To a vile, narrow-minded old hypocrite and fake moralist-for-a-buck like Joe Lieberman rock'n'roll musicians looked like an easy target. Even young people who can vote, rarely do. Sleazy ole Joe thought they'd be easy to demonize, easy to victimize, easy to make bear the brunt of his demagogic kiss up to the cultural far right. Now his political life may hang in the balance. Plenty of musicians and songwriters and fans of music only know one thing about Joe Lieberman. They may not even know he's the most guilty Democrat in the whole U.S. Congress for Bush's war on Iraq and they may not know his unsavory role in the confirmation of anti-choice fanatic Sam Alito and they might not understand what a phony he is on environmental matters. But they do remember Joe Lieberman is the senator who tried to kill rock'n'roll.

Joe Lieberman doesn't respect cultural diversity and doesn't respect young people, their language, their concerns, the hopes and aspirations. Their music is junk culture to him. Millions of young men and women know better. And on March 5 Galen Guengerich preached a sermon at All Souls Unitarian Church in New York City, called "The Boulevard of Broken Dreams," based on a brilliant, inspiring and compelling song by Oakland-based punk rock band Green Day. Give it a read and feel the power of rock'n'roll Joe Lieberman sought to murder:


In one of his recent books, Thomas Friedman relates the following African proverb: “Every morning in Africa, a gazelle wakes up. It knows it must run faster than the fastest lion or it will be killed. Every morning a lion wakes up. It knows it must outrun the slowest gazelle or it will starve to death. It doesn’t matter whether you are a lion or a gazelle. When the sun comes up, you better start running.”

In my experience, many human beings act the same, especially Americans. When the sun comes up, we start running, and in most cases we don’t stop until long after the sun goes down. Sometimes we run literally, of course, either on a treadmill, in the park, or through the neighborhood. But mostly we run in other ways, presumably because where we find ourselves as
individuals is not where we want to be. Sometimes we run like lions, pursuing something we want but do not have. We chase after things: financial security, vocational success, academic achievement, and emotional satisfaction. We also run away from things, like a gazelle from a lion. We flee from failure, or embarrassment, or disappointment. Whether pursuing or running away, we are always on the move.

I recalled this proverb about the lion and gazelle as I was reading a new book titled Restless Souls: The Making of American Spirituality from Emerson to Oprah, by the Princeton historian Leigh Eric Schmidt. In religious terms, Americans are restless souls, he observes. Countless American churchgoers have rejected their inherited faith traditions and become what Schmidt calls spiritual seekers, turning to individualized sources of enlightenment. In other words, they become spiritual rather than religious.

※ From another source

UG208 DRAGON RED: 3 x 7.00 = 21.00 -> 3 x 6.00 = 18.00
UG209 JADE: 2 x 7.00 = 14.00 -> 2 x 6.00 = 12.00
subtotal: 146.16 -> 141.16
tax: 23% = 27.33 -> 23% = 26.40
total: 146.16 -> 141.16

This trend is not a new feature of American religious life, according to Schmidt. We did not discover spirituality for the first time during the psychedelic days of the 1960’s, nor did we first notice mysticism when Madonna took up Kabbalah, a form of ancient Jewish mysticism. Pro basketball coach Phil Jackson was not the first American to find Buddhism enlightening, nor did Oprah pioneer the idea that the spirituality involves feeling good about ourselves. The penchant for being spiritual Lone Rangers has been part of our national character from the very beginning. We have always been a nation of seekers.

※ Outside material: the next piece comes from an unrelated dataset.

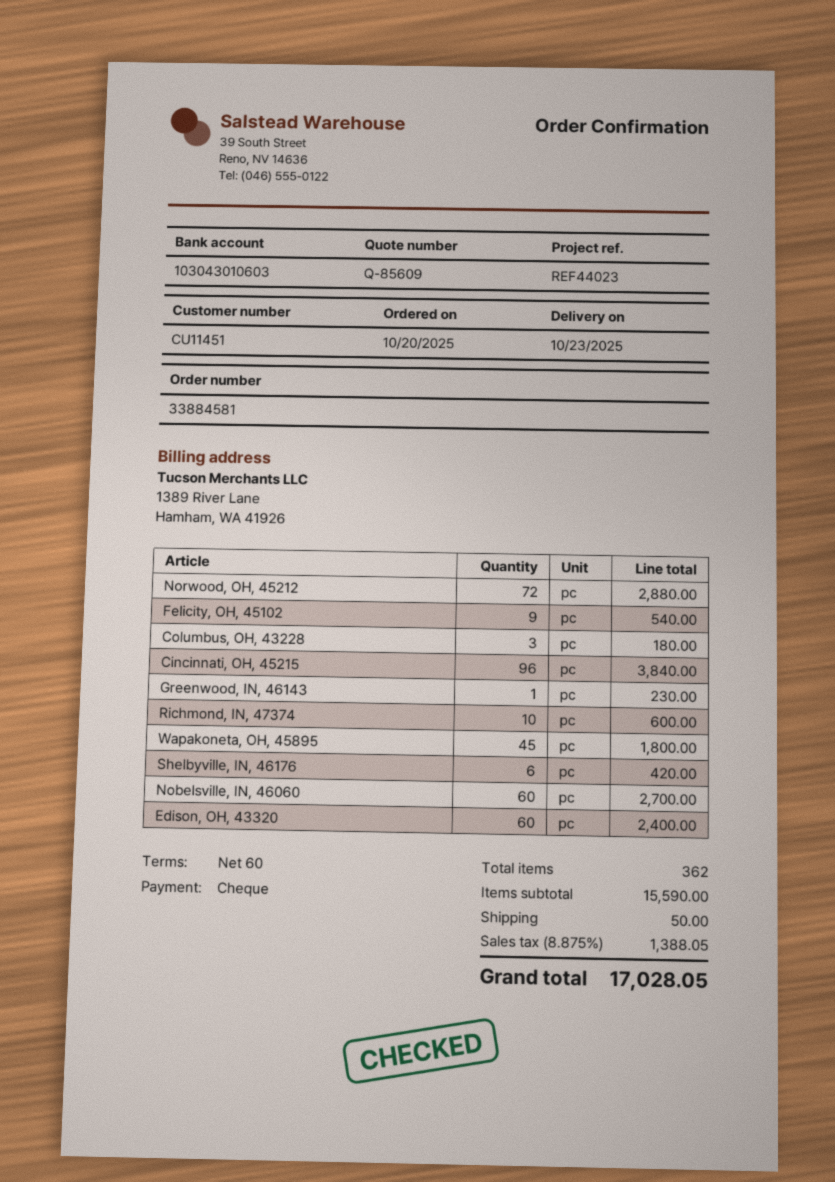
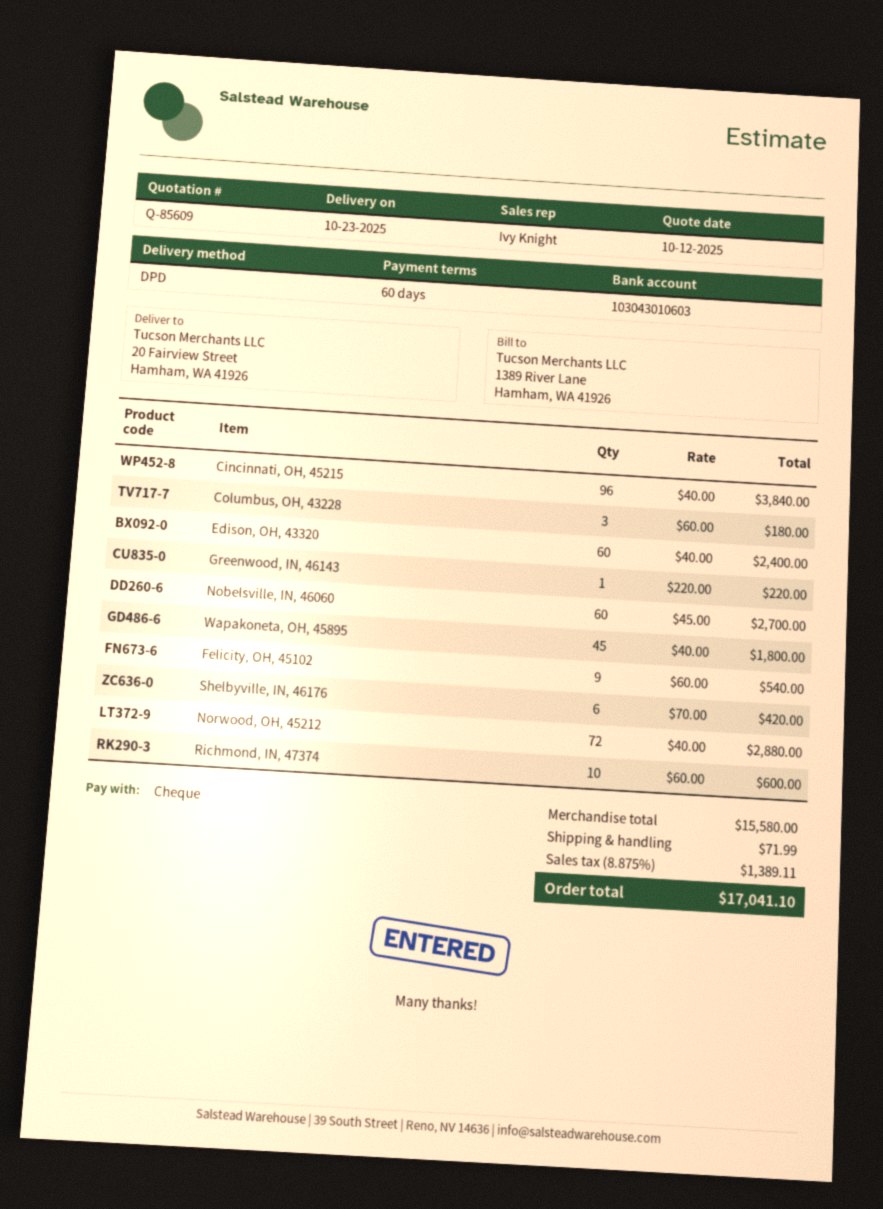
Greenwood, IN, 46143: 1 for 230.00 -> 1 for 220.00
subtotal: 15590.00 -> 15580.00
shipping: 50.00 -> 71.99
tax: 8.875% = 1388.05 -> 8.875% = 1389.11
total: 17028.05 -> 17041.10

Our nation was founded on three pillars: a political theory of individual rights and civil liberties, an economic view of the beneficence of free markets, and a religious vision of souls that have been emancipated from the bondage of original sin. This emphasis on the primacy of the individual in the political, economic, and religious realms is known as liberalism. The religious consequences of liberalism were far-reaching from the start. In 1860, Ralph Waldo Emerson put it this way: “The stern old faiths have all pulverized. ‘Tis a whole population of gentlemen and ladies out in search of religions.” It soon became clear where they would find these new religions. In 1871, the historian John Wiess said in his book American
Religion, “America is an opportunity to make a Religion out of the sacredness of the individual.”

The challenge for the individual, once emancipated from the need to seek salvation for the next life, was to find meaning and purpose in this life. The search for spiritual depth took myriad forms, many of them either generated or shaped by the Transcendentalists. Ralph Waldo Emerson, for example, sought direct mystical experience of the infinite, often through
the contemplation of nature. Henry David Thoreau, late of his cabin on Walden Pond, sought meaning in solitude. He put it this way: “To be in company, even with the best, is soon wearisome and dissipating. I love to be alone.” Walt Whitman took the opposite approach. He viewed religions as landscapes: each has its own unique appeal. The goal, with religion as with landscapes, is to experience as many as possible. As Whitman put it, the goal is “to know the universe itself as a road, as many roads, as roads for traveling souls.”

This individualist approach to spirituality was sufficiently well established, and sufficiently worrisome, that the visiting Frenchman Alexis de Tocqueville expressed his concern about it as early as the 1830’s. America is a novel expression of individualism, he said. When it comes to religion, however, the new democracy seems to throw each of its citizens “back forever upon themselves alone” and “to confine them entirely within the solitude of their own hearts.”

Even Walt Whitman, effusive champion of the open road, foresaw dangers ahead. In Leaves of Grass, Whitman describes the state of mind of a seeker who has been on the road too long.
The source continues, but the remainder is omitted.